Saturday, October 3, 2009

Today's adaptation of Alice in Wonderland comes to us from that strange period in the 1970s when porno movies briefly broke into the American mainstream.

In 1974, producer Bill Osco brought the world the softcore Flash Gordon parody Flesh Gordon. The movie was a big hit, so in 1976 Osco set his sights on pornifying the Lewis Carroll classic. Osco's Alice in Wonderland (sometimes re-titled Alice in Wonderland: A Musical Porno) played in multiplexes alongside Star Wars, and was a massive success, earning 90 million bucks and scoring some surprisingly positive reviews. Roger Ebert was one of the critics charmed by the film, writing of leading lady Kristine De Bell, "Maybe it's her perpetual look of total innocence and astonishment in the face of Wonderland's jolly pastimes that makes her seem so sexy. She looks just like the healthy blond with wide-set eyes and Toni curls that sat across the aisle in high school -- or should have."

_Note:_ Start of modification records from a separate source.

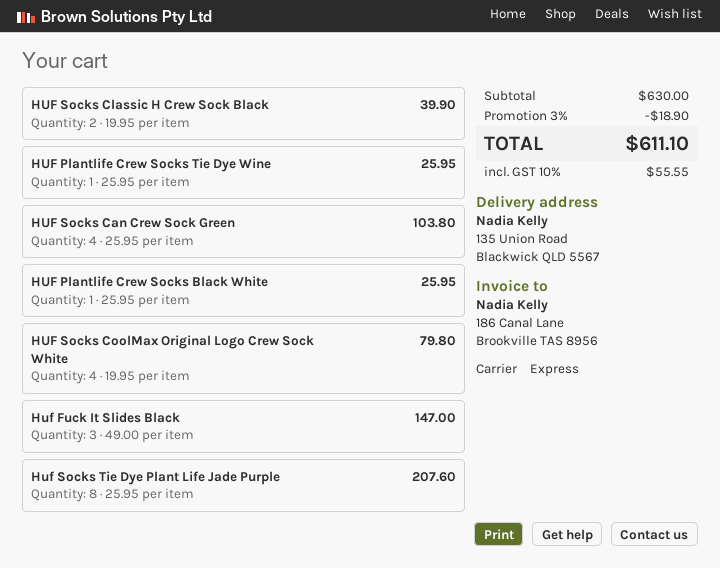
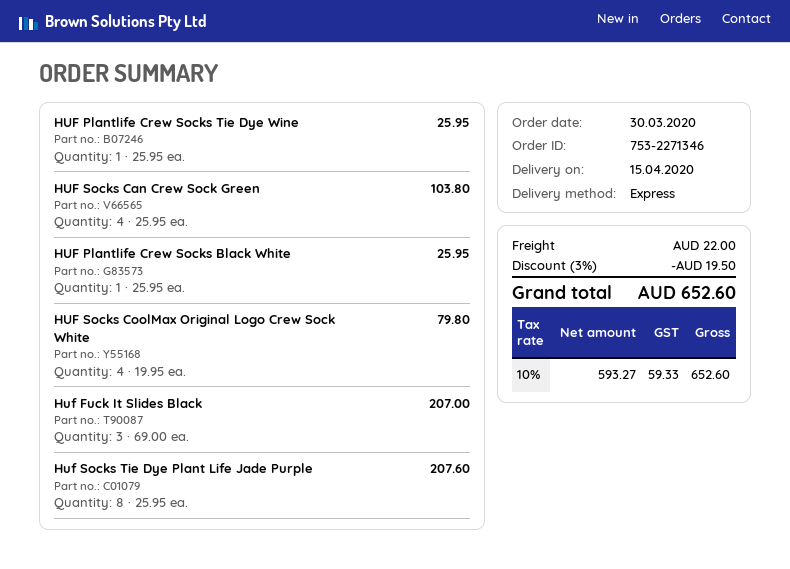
HUF Socks Classic H Crew Sock Black: 2 x 19.95 = 39.90 -> none
Huf Fuck It Slides Black: 3 x 49.00 = 147.00 -> 3 x 69.00 = 207.00
discount: 3% = 18.90 -> 3% = 19.50
shipping: none -> 22.00
tax: 10% = 55.55 -> 10% = 59.33
total: 611.10 -> 652.60

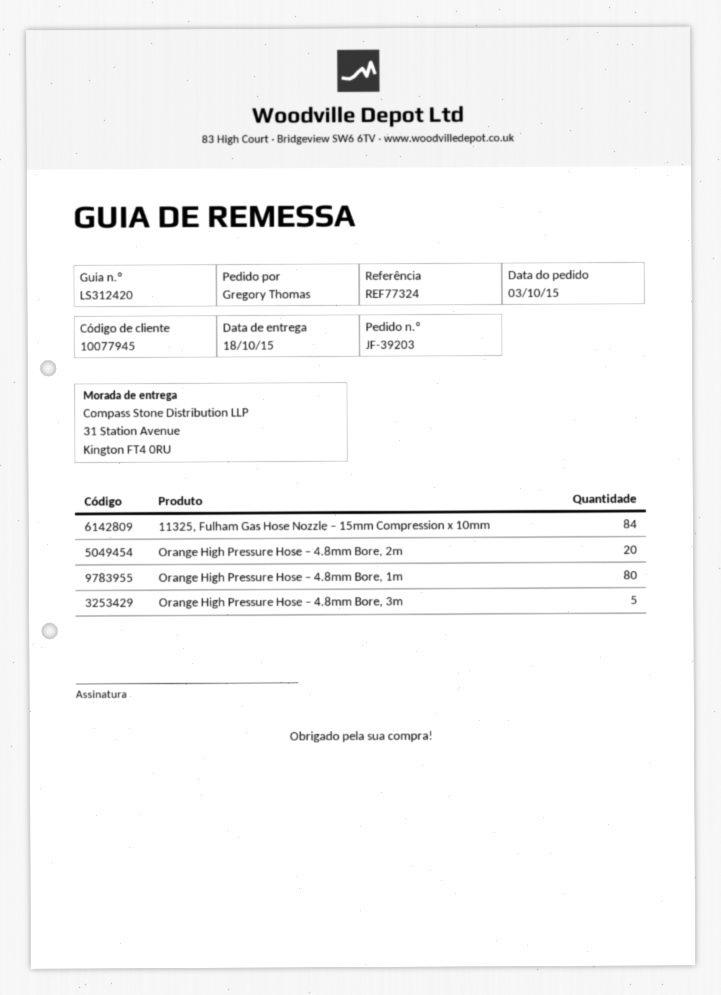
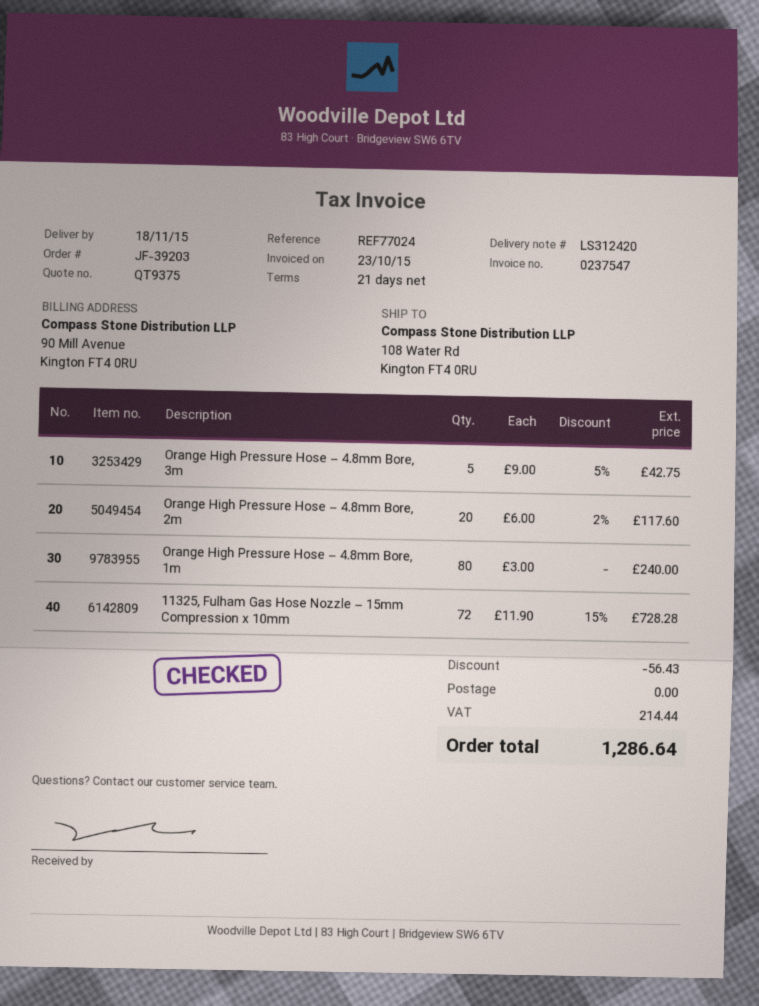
delivery date: 2015-10-18 -> 2015-11-18
reference: REF77324 -> REF77024
ship to: 31 Station Avenue, Kington FT4 0RU -> 108 Water Rd, Kington FT4 0RU
11325, Fulham Gas Hose Nozzle – 15mm Compression x 10mm: 84 -> 72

Every adaptation of Alice is weird in its own way, but Osco's Alice is weirder than most. Here's a musical number that would be perfectly at home in a cheapie kid's movie of the era.

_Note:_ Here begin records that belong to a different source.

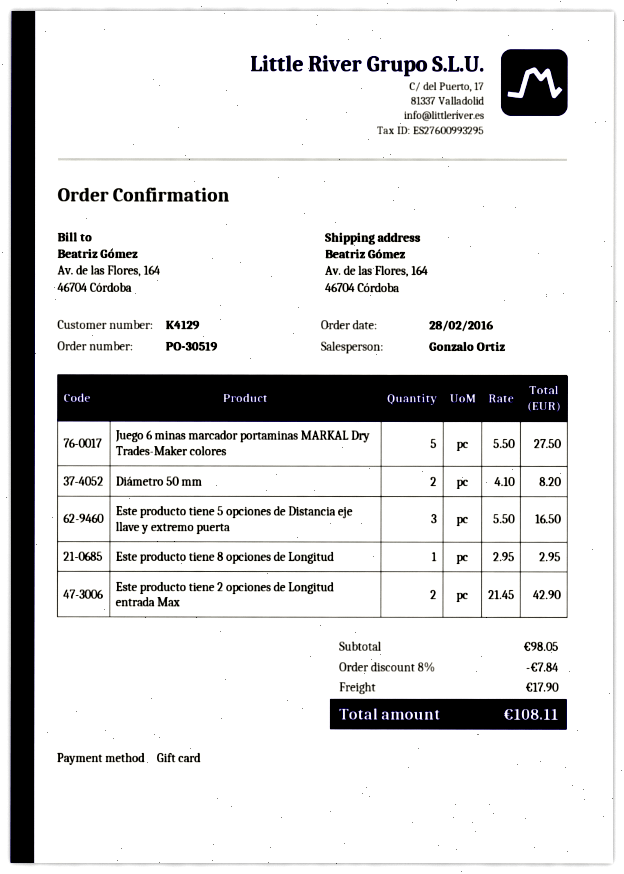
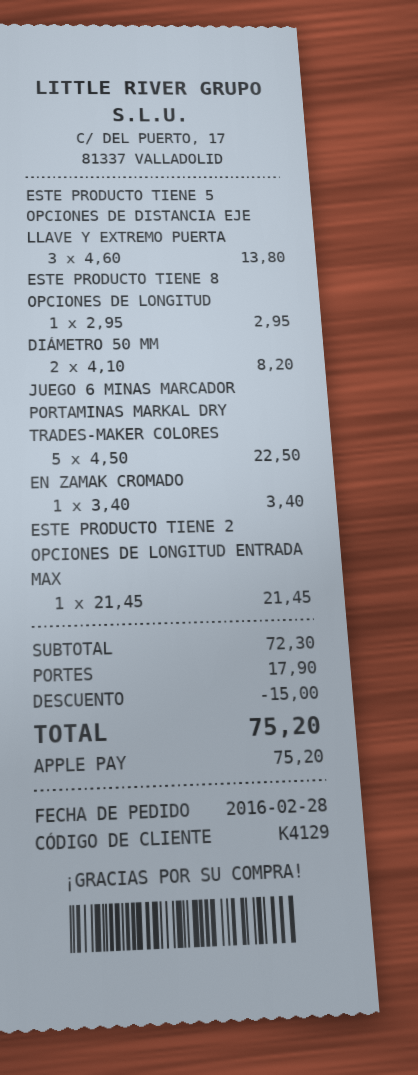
payment method: gift card -> Apple Pay
Juego 6 minas marcador portaminas MARKAL Dry Trades-Maker colores: 5 x 5.50 = 27.50 -> 5 x 4.50 = 22.50
Este producto tiene 5 opciones de Distancia eje llave y extremo puerta: 3 x 5.50 = 16.50 -> 3 x 4.60 = 13.80
Este producto tiene 2 opciones de Longitud entrada Max: 2 x 21.45 = 42.90 -> 1 x 21.45 = 21.45
EN ZAMAK CROMADO: none -> 1 x 3.40 = 3.40
subtotal: 98.05 -> 72.30
discount: 7.84 -> 15.00
total: 108.11 -> 75.20

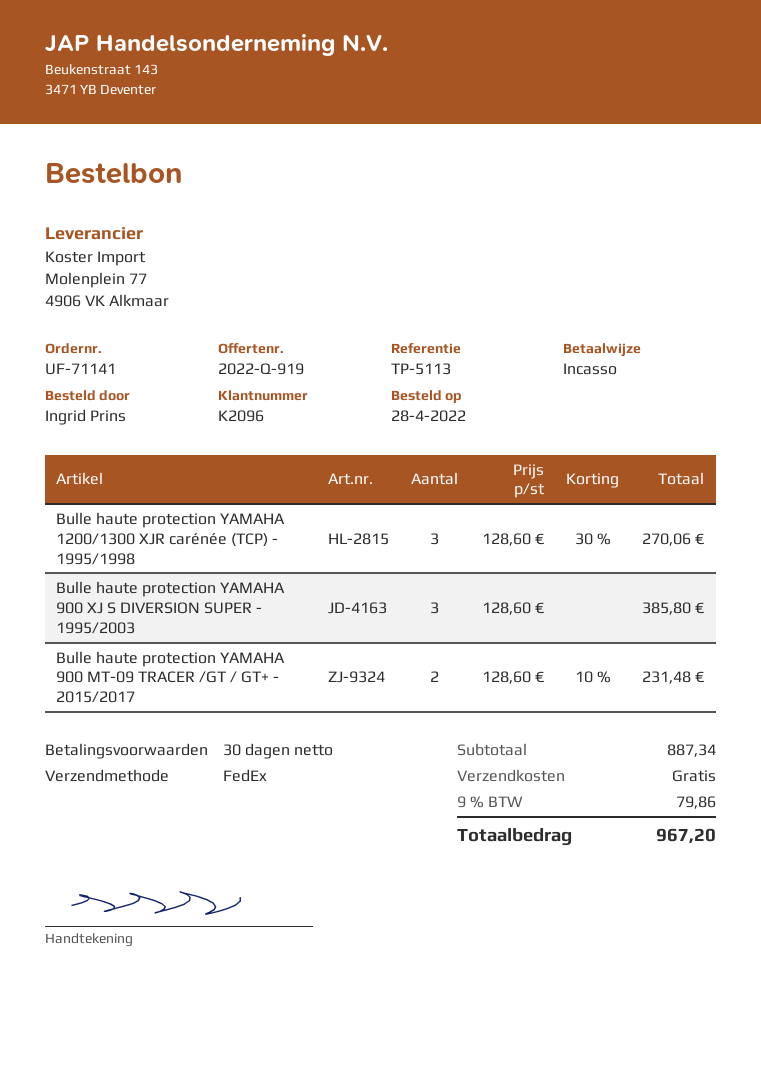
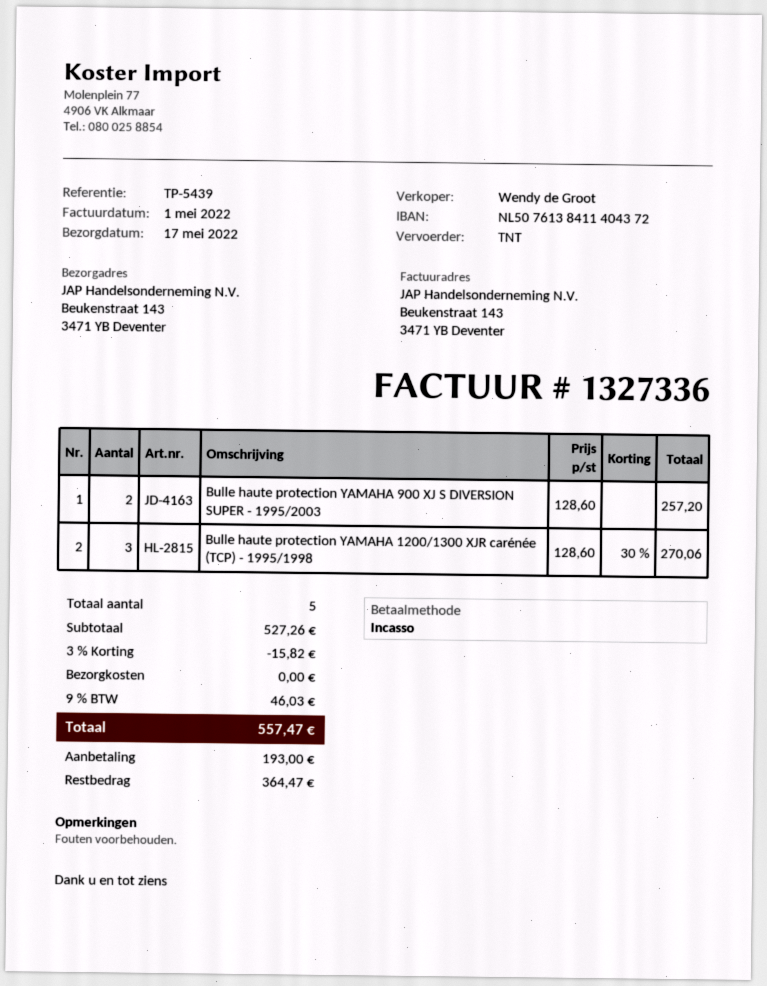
reference: TP-5113 -> TP-5439
shipping method: FedEx -> TNT
Bulle haute protection YAMAHA 900 XJ S DIVERSION SUPER - 1995/2003: 3 x 128.60 = 385.80 -> 2 x 128.60 = 257.20
Bulle haute protection YAMAHA 900 MT-09 TRACER /GT / GT+ - 2015/2017: 2 x 128.60 - 10% = 231.48 -> none
subtotal: 887.34 -> 527.26
discount: none -> 3% = 15.82
tax: 9% = 79.86 -> 9% = 46.03
total: 967.20 -> 557.47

And here's a sequence that absolutely could not be mistaken for a kid's movie. There's no nudity, but this clip is probably not safe for work due to adult concepts, ladies in their underwear and some extremely creepy talk about parts of Humpty Dumpty I don't even want to think about.



The film has been released in both X and R-rated versions, but it's not widely available today. I've never actually seen it, and judging by the clips online, I think I might be OK with that. Porning up Flash Gordon is no big crime, that comic strip was pretty kinky already. But you start porning around with beloved children's stories and doing musical numbers about Humpty Dumpty's bedroom troubles, and I am out of there like a White Rabbit late for a croquet date with the queen.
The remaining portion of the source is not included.